By mid-March, Fort Smith will be without a newspaper for the first time in nearly 40 years, when the Northern Journal either closes down or moves to Yellowknife.
“I would say we have to make a business decision to shut down in the coming weeks,” says Don Jaque, owner and managing editor of the paper which started its life as the Slave River Journal in 1977. “We can’t continue to operate profitably in Fort Smith.”
He’s in discussion with one potential Yellowknife buyer — “it’s not somebody currently in publishing” — who is supposedly thinking of moving the weekly publication to the capital. If that doesn’t work out, the paper’s long run will come to an end “by the Ides of March,” says Jaque.
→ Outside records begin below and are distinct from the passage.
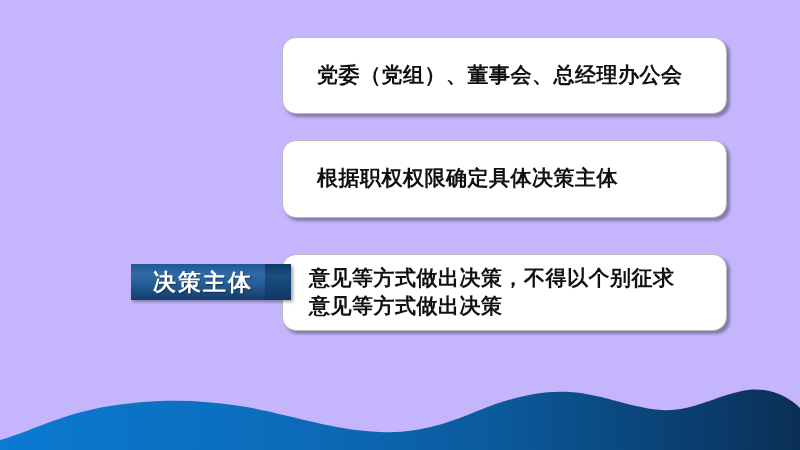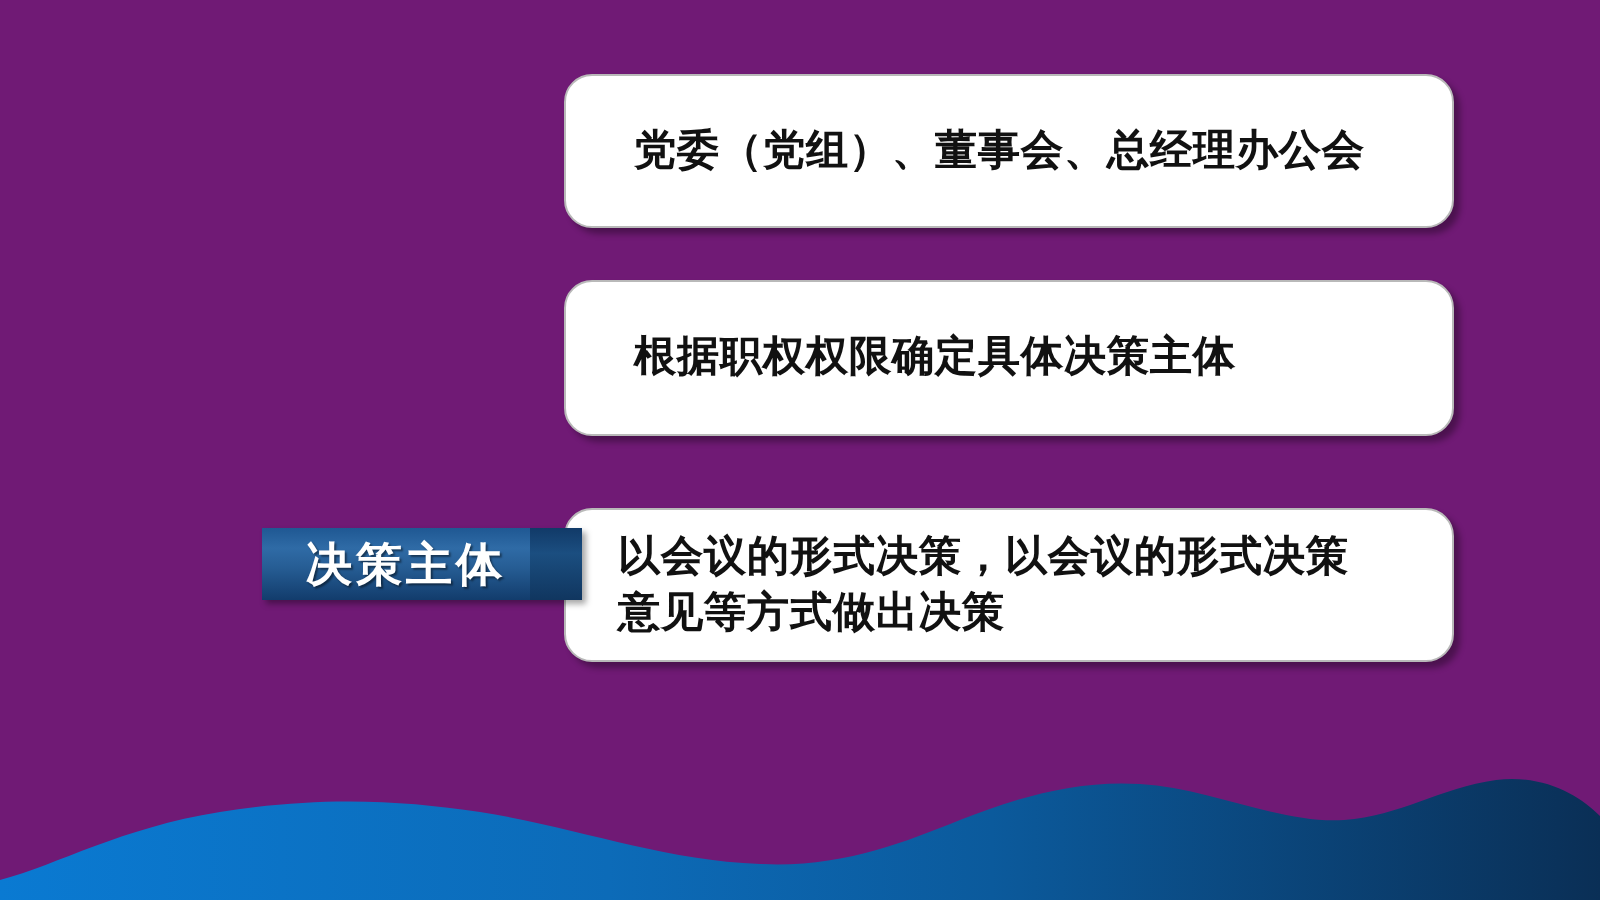--- a/index.html
+++ b/index.html
@@ -18,7 +18,7 @@
   #slide {
     position: absolute;
     inset: 0;
-    background: #701a75;
+    background: #c4b5fd;
   }
 
   

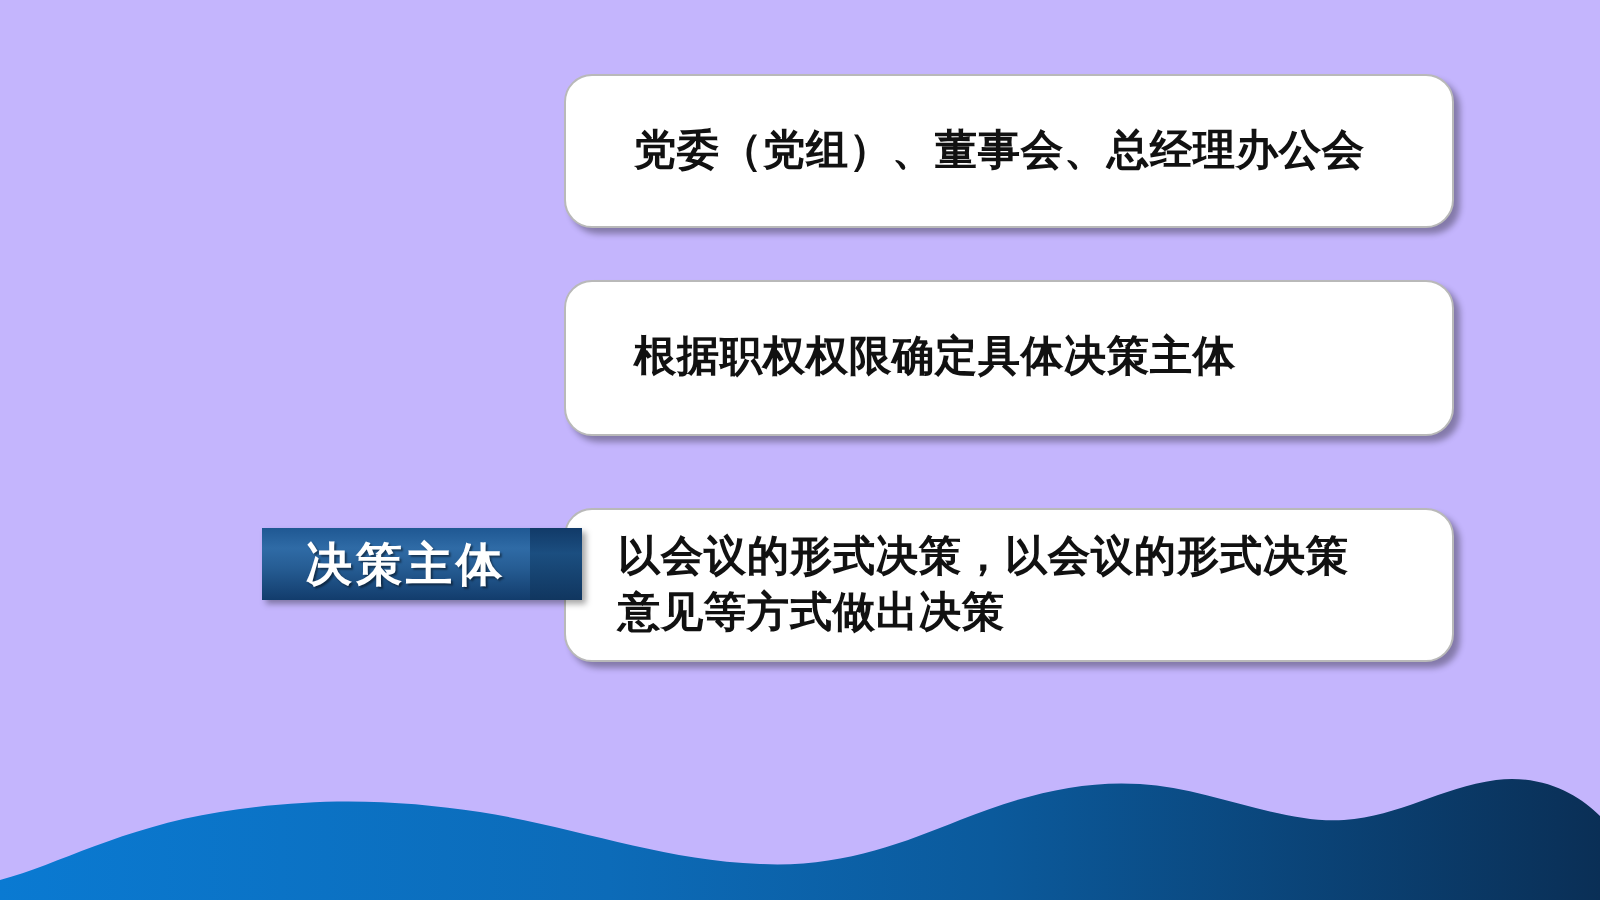--- a/index.html
+++ b/index.html
@@ -116,7 +116,7 @@
   </div>
 
   <div class="box" id="box-3">
-    <div class="box-text">以会议的形式决策，以会议的形式决策
+    <div class="box-text">意见等方式做出决策，不得以个别征求
 意见等方式做出决策</div>
   </div>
The news of the paper’s imminent demise (or relocation) isn’t entirely unexpected; the 67-year-old publisher has been trying to get out of the publishing game for over five years.
It’s always been a labour of love, and at a certain point you have to say the time has come.
“When you reach 60, you start to think about retirement, travelling the world, things like that. Running a newspaper is really hard work.”
If the desire for retirement wasn’t enough, the territory’s economic situation, combined with more general changes in the media landscape, aided his decision as the paper continued to bleed revenue.
“We’re facing a perfect storm of problems, there’s definitely a change in the way people see media and value journalism,” he said, noting a decline in circulation and challenge monetizing online advertising. And “there’s been cutbacks in GNWT advertising as they’ve moved a lot of their expertise internally.”
Moreover there’s the challenge of operating a newspaper in a town the size of Fort Smith.
“There’s a small commercial market here… only around 2,450 people in the community. And it’s very difficult to operate a business not based in Yellowknife that relies on the GNWT.”
To get the lucrative government advertising that’s the bread and butter of most Northern publications, “you have to be based in Yellowknife and know the administrators in charge of the budgets. If you don’t know them personally it can be a challenge,” says Jaque.
Although the coming sale or closure of the paper marks the end of Jaque’s nearly four-decade career in publishing, he seemed relatively upbeat when EDGE spoke to him over the phone in Fort Smith, where he was copyediting what will likely be one of the paper’s final editions.
“I’m proud of the writers I’ve worked with and the stories we’ve published. We’ve done a lot of really positive things,” he says. “It’s always been a labour of love, and at a certain point you have to say the time has come.”